The next witness was the chief warder. He deposed that he was present at the denunciation, that it was made voluntarily, and that no pressure whatever was put upon the prisoner.
"Ask him," cried Bruno, "if on Sunday afternoon, when I went into his cabinet to withdraw the denunciation, he refused to let me."
"It is not true," said the witness.
"You liar," cried Bruno, "you know it is true; and when I told you that you were making me drag an innocent man to the galleys I struck you, and the mark of my fist is on your forehead still. There it is, as red as a Cardinal, while the rest of your face is as white as a Pope."

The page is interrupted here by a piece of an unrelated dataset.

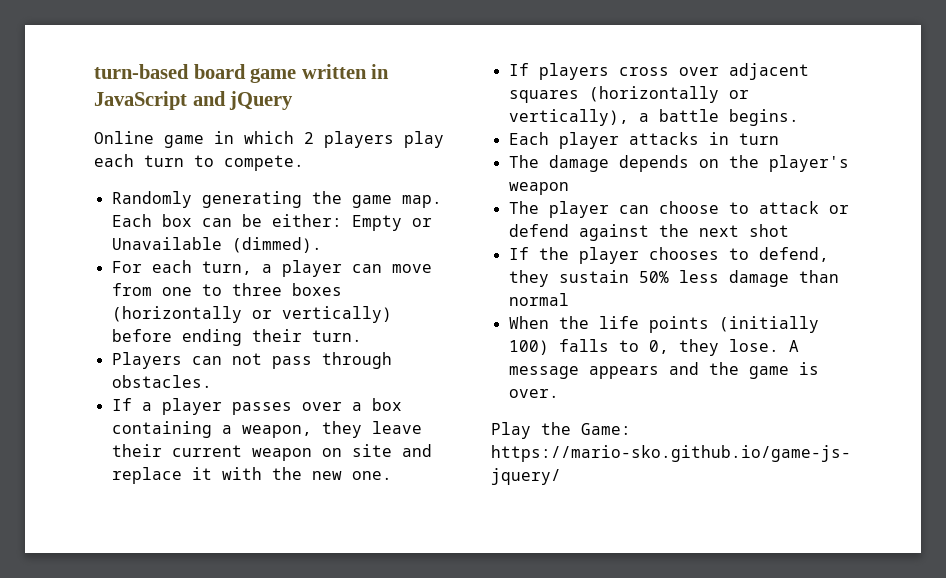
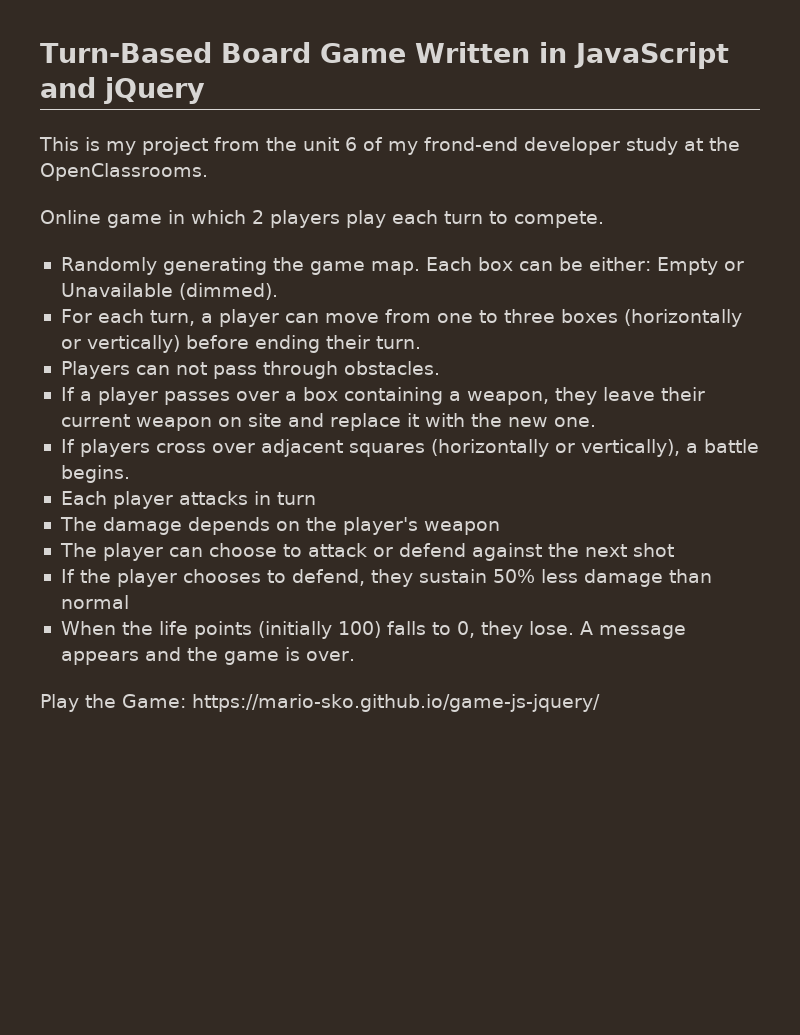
[94,64,367,83] turn-based board game written -> [40,42,530,63] Turn-Based Board Game Written
(294, 100) none -> [39,137,740,155] [40,163,208,181] // This is my project from the unit 6 of my frond-end developer study at the OpenClassrooms.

The president no longer tried to restrain Bruno. There was something in the man's face that was beyond reproof. It was the outraged spirit of Justice.
The chief warder went on to say that at various times he had received reports that Rocco was communicating important facts to a fellow-prisoner.
"Where is this fellow-prisoner? Is he at the disposition of the court?"
said the president.
"I'm afraid he has since been set at liberty," said the witness, whereupon Bruno laughed uproariously, and pointing to some one in the well, he shouted:
"There he is--there! The dandy in cuffs and collar. His name is Minghelli."
"Call him," said the president, and Minghelli was sworn and examined.
"Until recently you were a prisoner in Regina C[oe]li, and have just been pardoned for public services?"